Problem details — If a record contains a picture, leave the picture out and reproduce everything else exactly.

Available records —
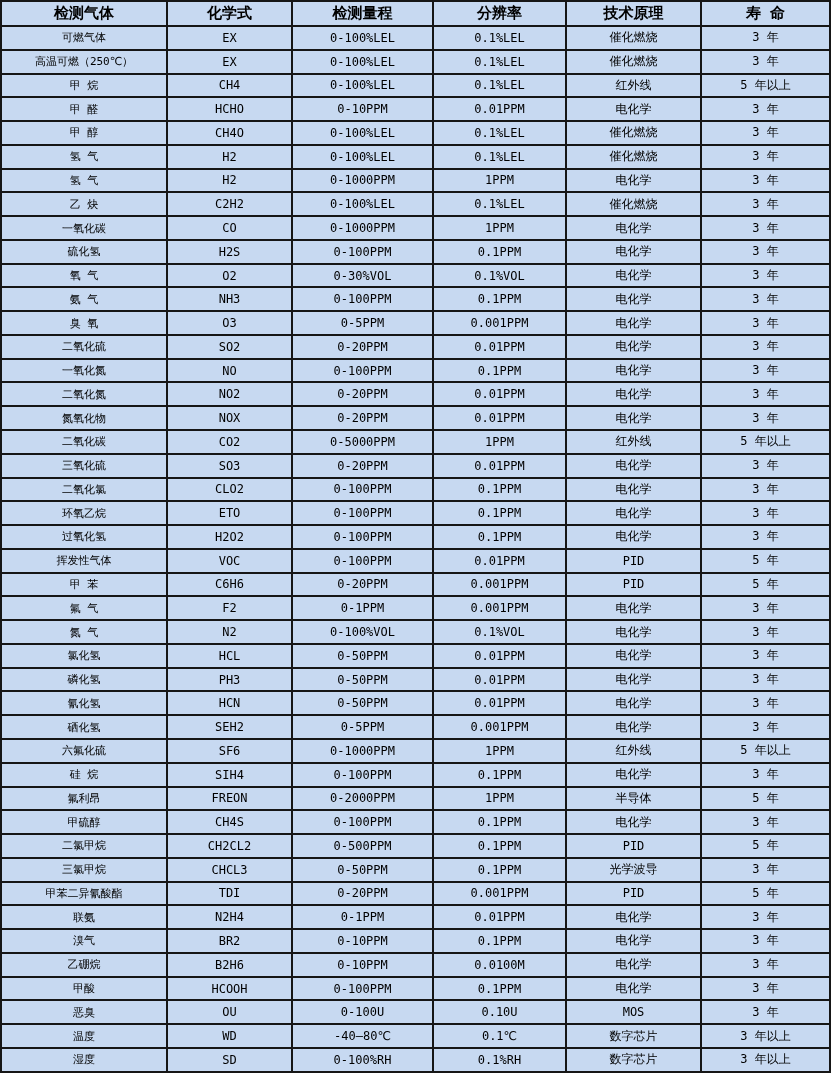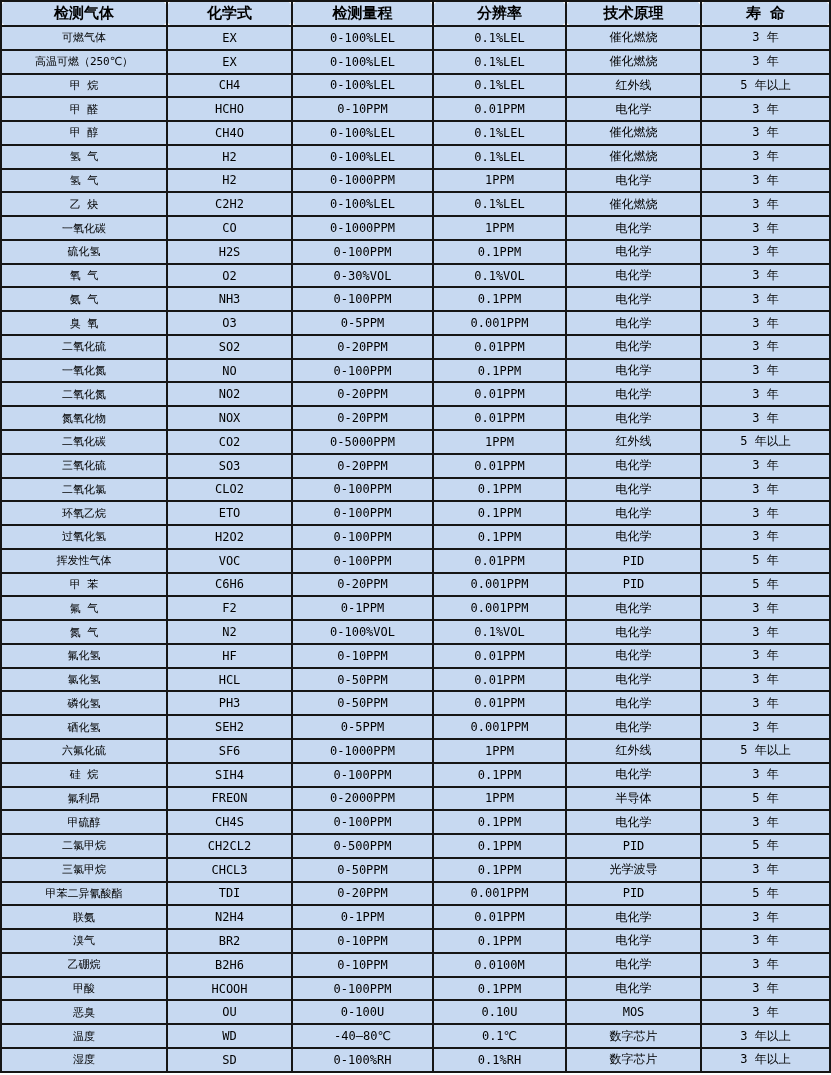--- a/index.html
+++ b/index.html
@@ -32,7 +32,6 @@
     font-size:15px;
     font-weight:bold;
     height:23px;
-    border-radius:7px;
   }
   .spec td{
     font-size:12px;

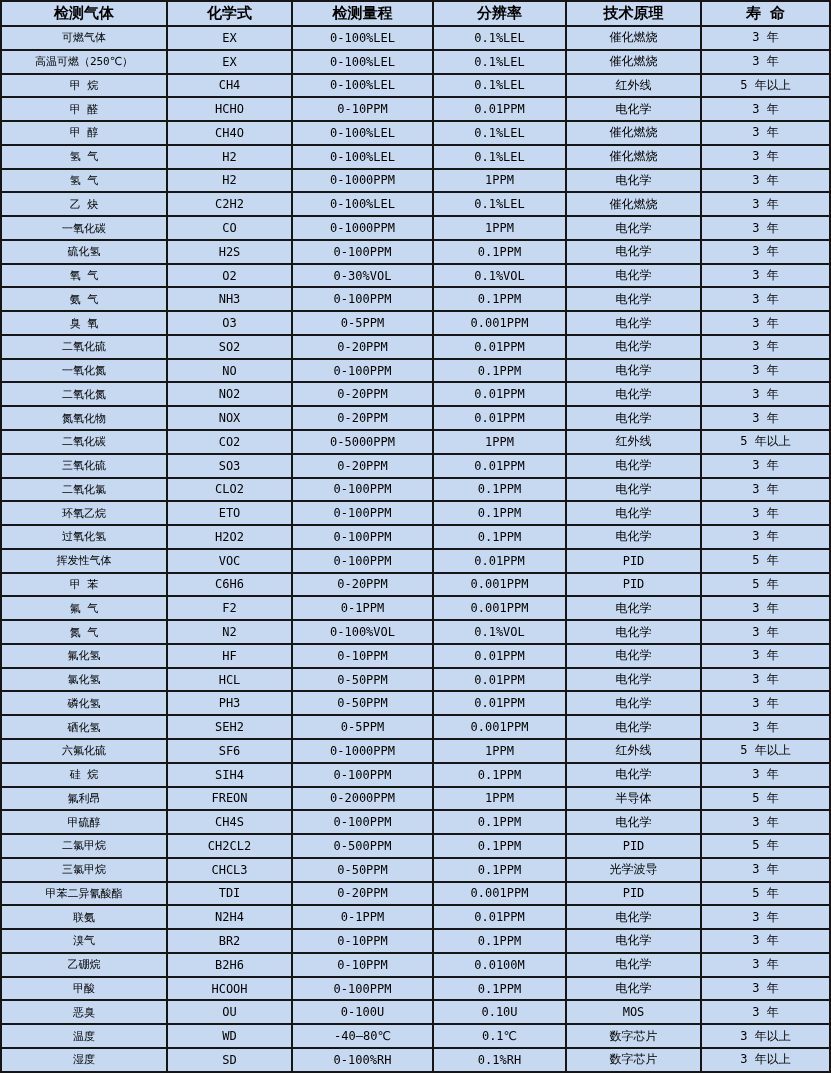--- a/index.html
+++ b/index.html
@@ -271,14 +271,6 @@
         <td class="c5">3 年</td>
       </tr>
       <tr>
-        <td class="c0">氟化氢</td>
-        <td class="c1">HF</td>
-        <td class="c2">0-10PPM</td>
-        <td class="c3">0.01PPM</td>
-        <td class="c4">电化学</td>
-        <td class="c5">3 年</td>
-      </tr>
-      <tr>
         <td class="c0">氯化氢</td>
         <td class="c1">HCL</td>
         <td class="c2">0-50PPM</td>

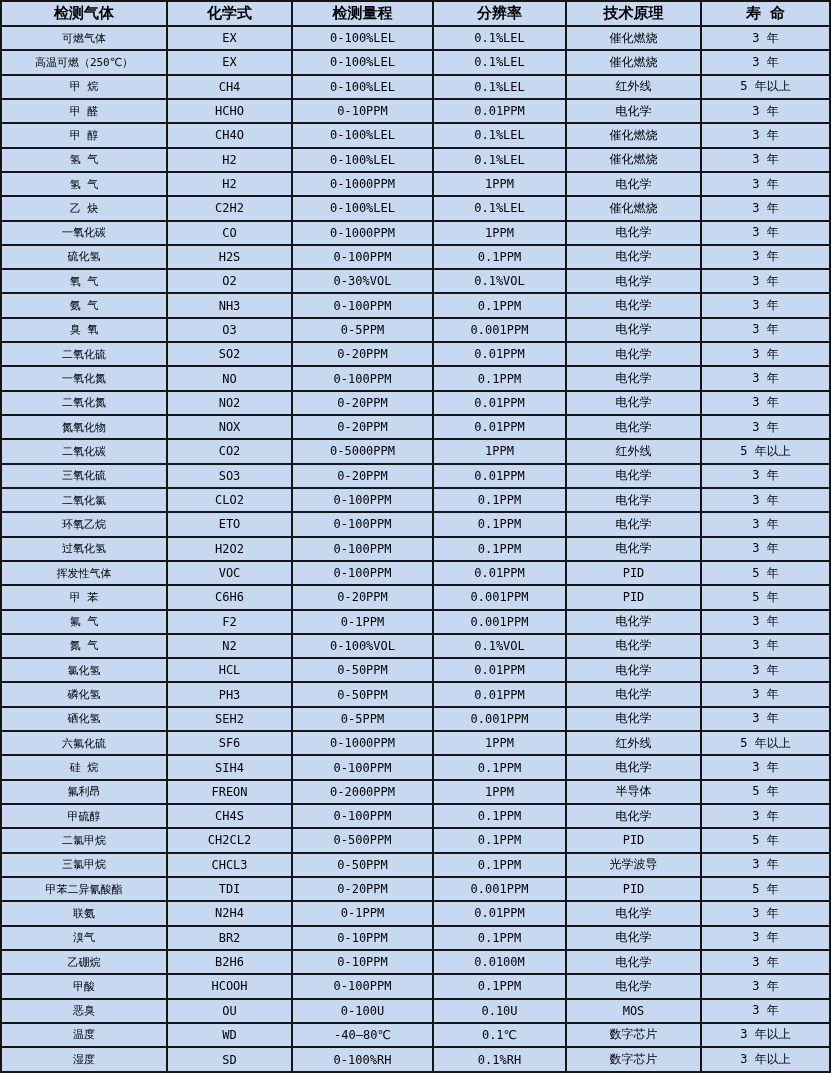--- a/index.html
+++ b/index.html
@@ -287,6 +287,14 @@
         <td class="c5">3 年</td>
       </tr>
       <tr>
+        <td class="c0">氰化氢</td>
+        <td class="c1">HCN</td>
+        <td class="c2">0-50PPM</td>
+        <td class="c3">0.01PPM</td>
+        <td class="c4">电化学</td>
+        <td class="c5">3 年</td>
+      </tr>
+      <tr>
         <td class="c0">硒化氢</td>
         <td class="c1">SEH2</td>
         <td class="c2">0-5PPM</td>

Worked solution —
--- a/index.html
+++ b/index.html
@@ -32,7 +32,6 @@
     font-size:15px;
     font-weight:bold;
     height:23px;
-    border-radius:7px;
   }
   .spec td{
     font-size:12px;

--- a/index.html
+++ b/index.html
@@ -271,14 +271,6 @@
         <td class="c5">3 年</td>
       </tr>
       <tr>
-        <td class="c0">氟化氢</td>
-        <td class="c1">HF</td>
-        <td class="c2">0-10PPM</td>
-        <td class="c3">0.01PPM</td>
-        <td class="c4">电化学</td>
-        <td class="c5">3 年</td>
-      </tr>
-      <tr>
         <td class="c0">氯化氢</td>
         <td class="c1">HCL</td>
         <td class="c2">0-50PPM</td>

--- a/index.html
+++ b/index.html
@@ -287,6 +287,14 @@
         <td class="c5">3 年</td>
       </tr>
       <tr>
+        <td class="c0">氰化氢</td>
+        <td class="c1">HCN</td>
+        <td class="c2">0-50PPM</td>
+        <td class="c3">0.01PPM</td>
+        <td class="c4">电化学</td>
+        <td class="c5">3 年</td>
+      </tr>
+      <tr>
         <td class="c0">硒化氢</td>
         <td class="c1">SEH2</td>
         <td class="c2">0-5PPM</td>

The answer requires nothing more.